• Working data:
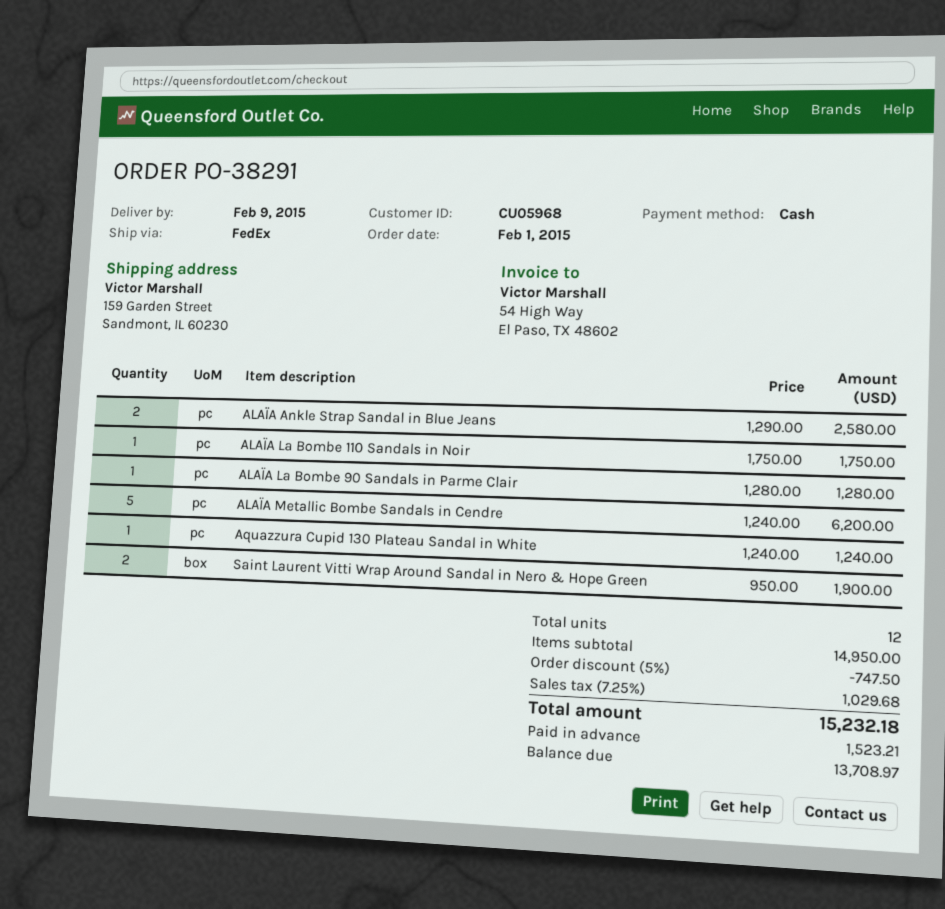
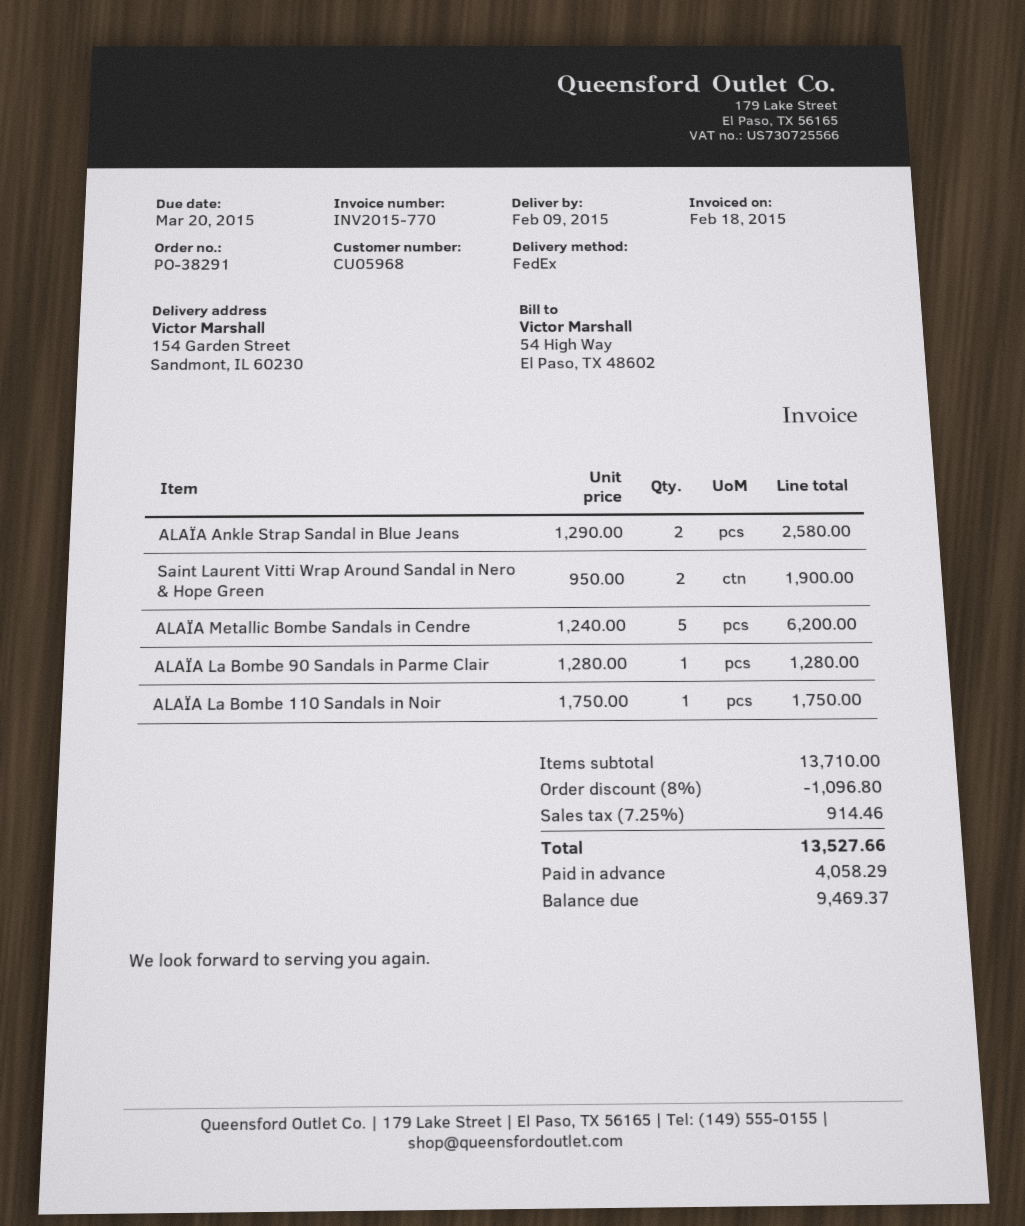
ship to: 159 Garden Street, Sandmont, IL 60230 -> 154 Garden Street, Sandmont, IL 60230
Aquazzura Cupid 130 Plateau Sandal in White: 1 x 1240.00 = 1240.00 -> none
subtotal: 14950.00 -> 13710.00
discount: 5% = 747.50 -> 8% = 1096.80
tax: 7.25% = 1029.68 -> 7.25% = 914.46
total: 15232.18 -> 13527.66
deposit: 1523.21 -> 4058.29
balance: 13708.97 -> 9469.37

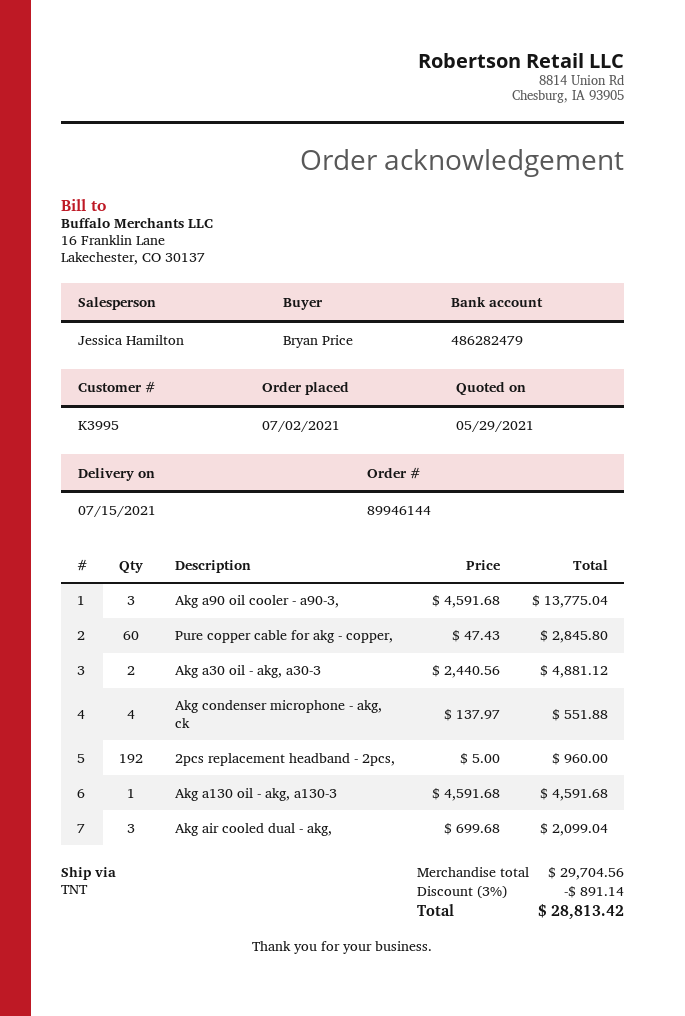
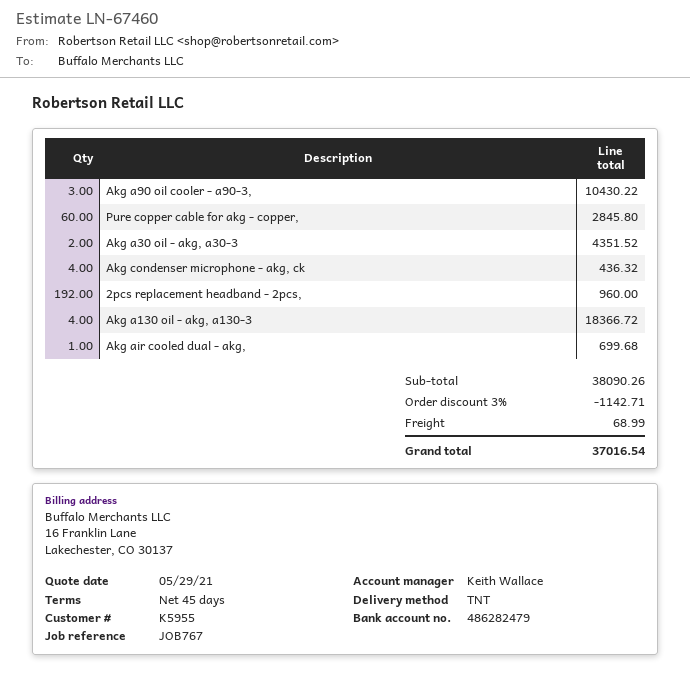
customer number: K3995 -> K5955
sales rep: Jessica Hamilton -> Keith Wallace
Akg a90 oil cooler - a90-3,: 3 for 13775.04 -> 3 for 10430.22
Akg a30 oil - akg, a30-3: 2 for 4881.12 -> 2 for 4351.52
Akg condenser microphone - akg, ck: 4 for 551.88 -> 4 for 436.32
Akg a130 oil - akg, a130-3: 1 for 4591.68 -> 4 for 18366.72
Akg air cooled dual - akg,: 3 for 2099.04 -> 1 for 699.68
subtotal: 29704.56 -> 38090.26
discount: 3% = 891.14 -> 3% = 1142.71
shipping: none -> 68.99
total: 28813.42 -> 37016.54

• Assigned task:
How many lines in the records contain the word "discount"? Answer with the number alone.

• Result below:
2